# [Extracted records]
Start of Block

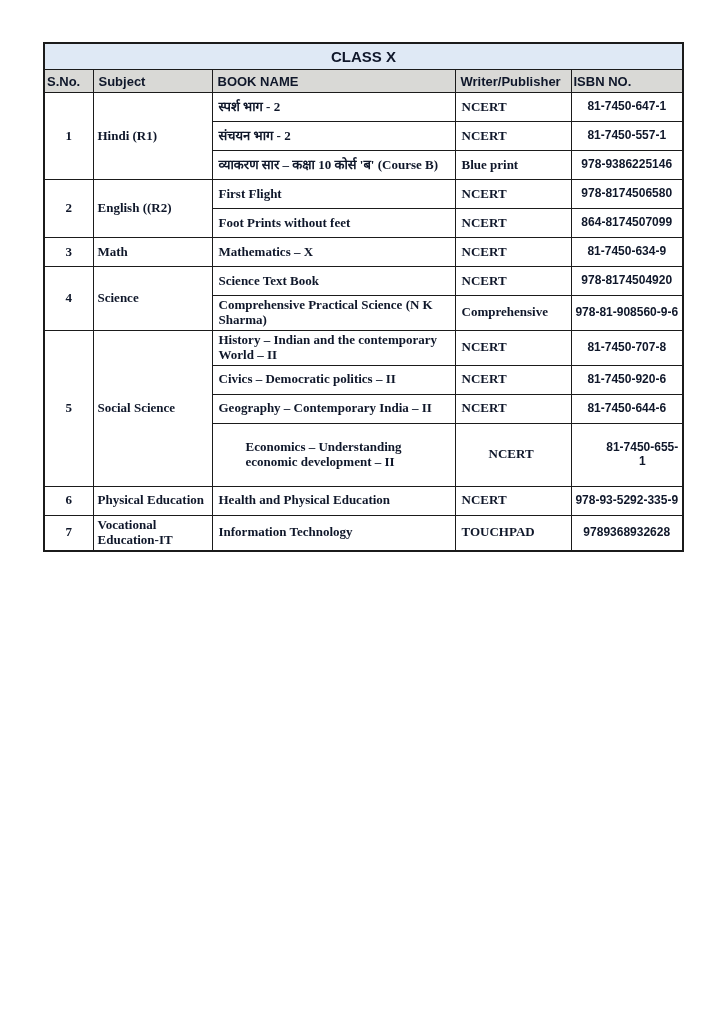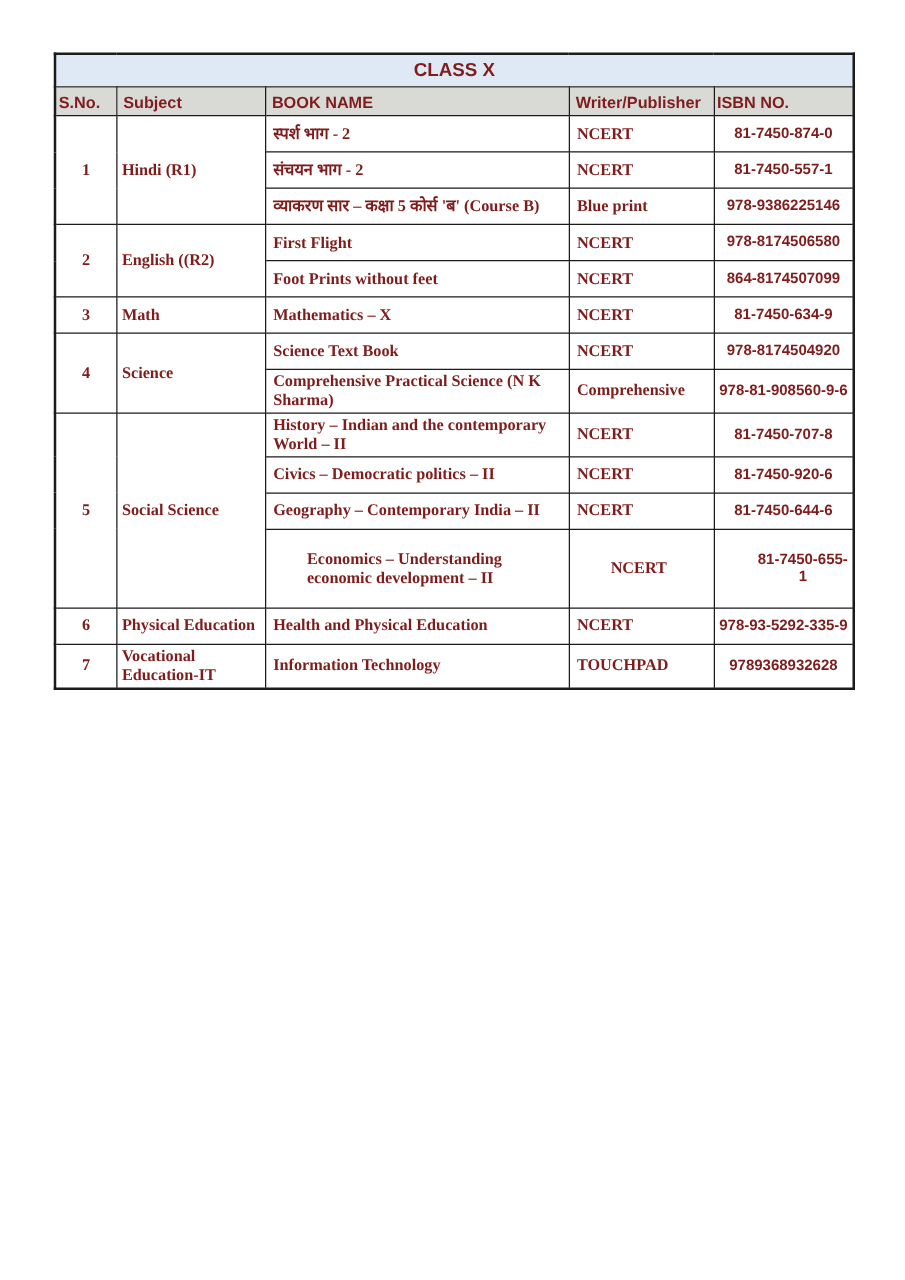--- a/index.html
+++ b/index.html
@@ -5,7 +5,7 @@
   html, body { margin:0; padding:0; background:#ffffff; }
   .page {
     position:relative; width:724px; height:1024px; background:#ffffff;
-    font-family:"Liberation Serif", serif; color:#7f1d1d;
+    font-family:"Liberation Serif", serif; color:#0f172a;
     overflow:hidden;
   }
   table.book-table {

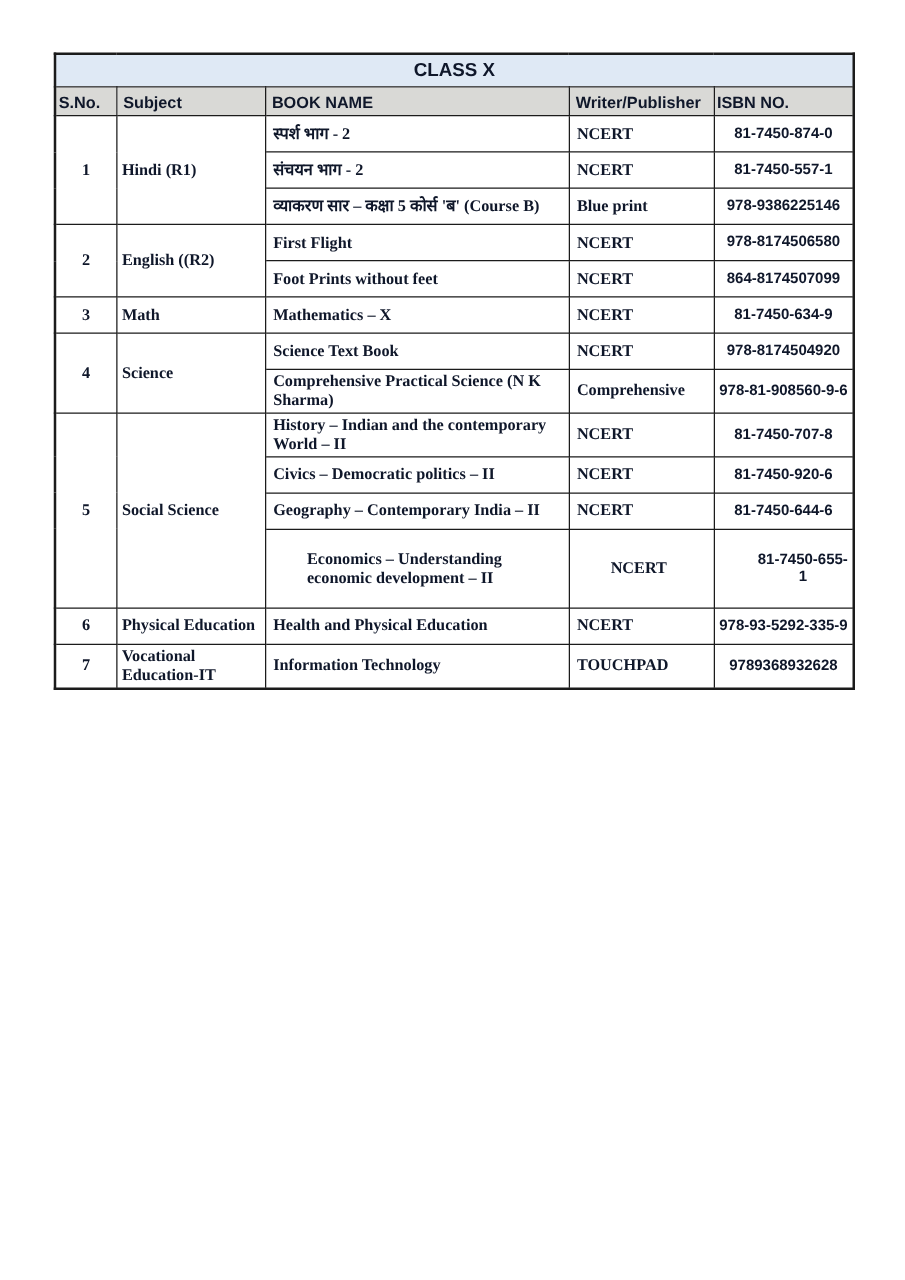--- a/index.html
+++ b/index.html
@@ -68,7 +68,7 @@
           <td class="subject-cell" rowspan="3">Hindi (R1)</td>
           <td class="book-cell dev-lg">स्पर्श भाग - 2</td>
           <td class="writer-cell">NCERT</td>
-          <td class="isbn-cell">81-7450-874-0</td>
+          <td class="isbn-cell">81-7450-647-1</td>
         </tr>
         <tr>
           <td class="book-cell dev-lg">संचयन भाग - 2</td>

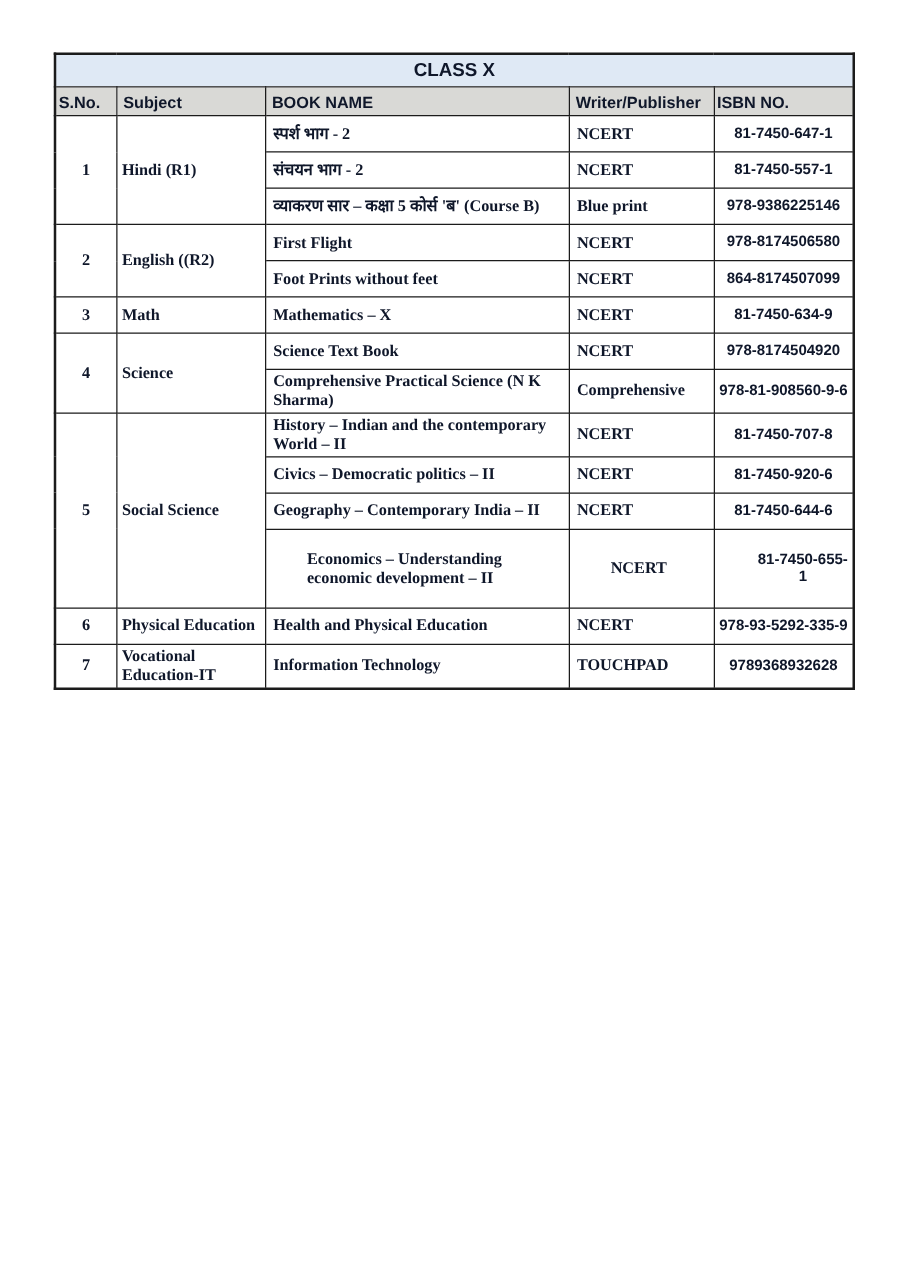--- a/index.html
+++ b/index.html
@@ -76,7 +76,7 @@
           <td class="isbn-cell">81-7450-557-1</td>
         </tr>
         <tr>
-          <td class="book-cell">व्याकरण सार – कक्षा 5 कोर्स 'ब' (Course B)</td>
+          <td class="book-cell">व्याकरण सार – कक्षा 10 कोर्स 'ब' (Course B)</td>
           <td class="writer-cell">Blue print</td>
           <td class="isbn-cell">978-9386225146</td>
         </tr>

End of Block

# [Task requirements]
Gather up the lines containing the word "class" from these records and copy them.

# [Expected answer]
           <td class="subject-cell" rowspan="3">Hindi (R1)</td>
           <td class="book-cell dev-lg">स्पर्श भाग - 2</td>
           <td class="writer-cell">NCERT</td>
-          <td class="isbn-cell">81-7450-874-0</td>
+          <td class="isbn-cell">81-7450-647-1</td>
           <td class="book-cell dev-lg">संचयन भाग - 2</td>
           <td class="isbn-cell">81-7450-557-1</td>
-          <td class="book-cell">व्याकरण सार – कक्षा 5 कोर्स 'ब' (Course B)</td>
+          <td class="book-cell">व्याकरण सार – कक्षा 10 कोर्स 'ब' (Course B)</td>
           <td class="writer-cell">Blue print</td>
           <td class="isbn-cell">978-9386225146</td>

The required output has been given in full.